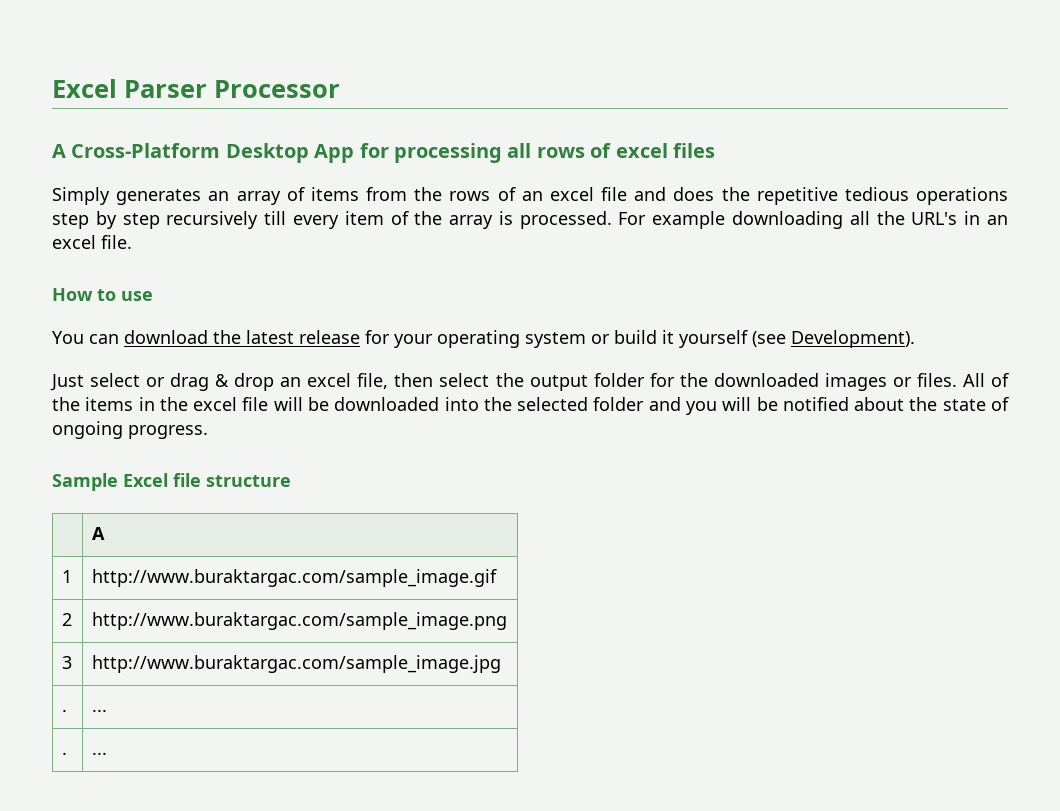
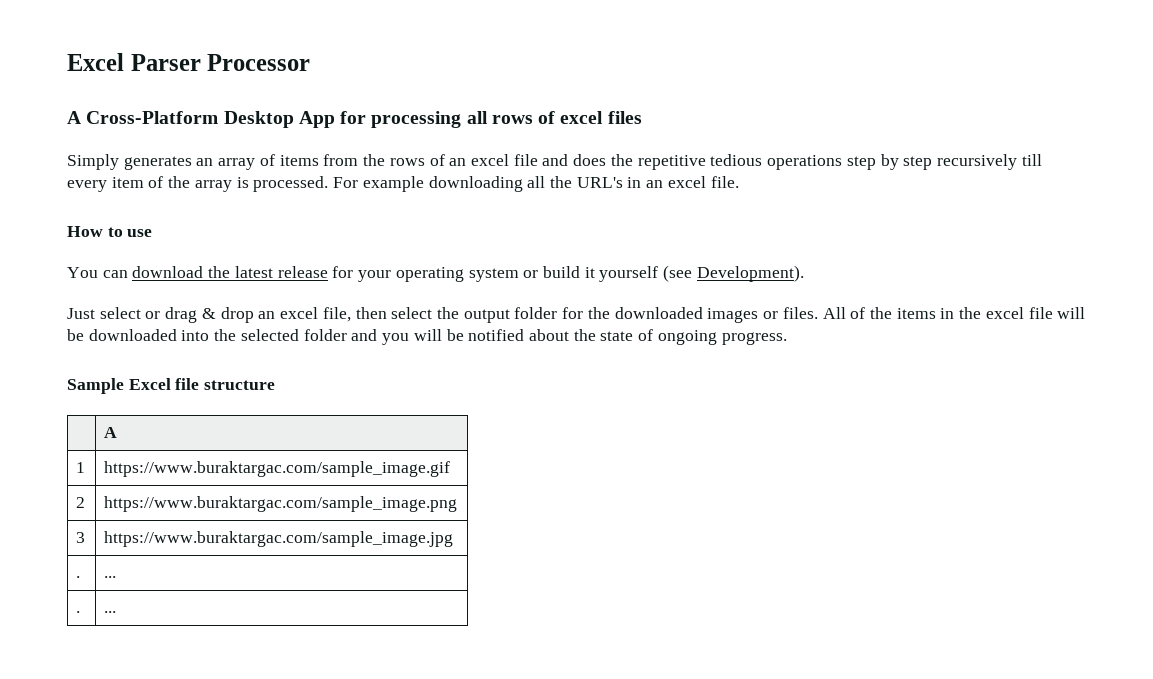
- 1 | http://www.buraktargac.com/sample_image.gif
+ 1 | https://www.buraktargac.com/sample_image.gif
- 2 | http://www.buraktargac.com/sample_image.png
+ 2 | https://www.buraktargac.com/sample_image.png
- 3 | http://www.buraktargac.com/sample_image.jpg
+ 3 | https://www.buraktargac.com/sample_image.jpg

— The task —
Please print all the lines above exactly as given and leave out every picture.

— The completed task —
- 1 | http://www.buraktargac.com/sample_image.gif
+ 1 | https://www.buraktargac.com/sample_image.gif
- 2 | http://www.buraktargac.com/sample_image.png
+ 2 | https://www.buraktargac.com/sample_image.png
- 3 | http://www.buraktargac.com/sample_image.jpg
+ 3 | https://www.buraktargac.com/sample_image.jpg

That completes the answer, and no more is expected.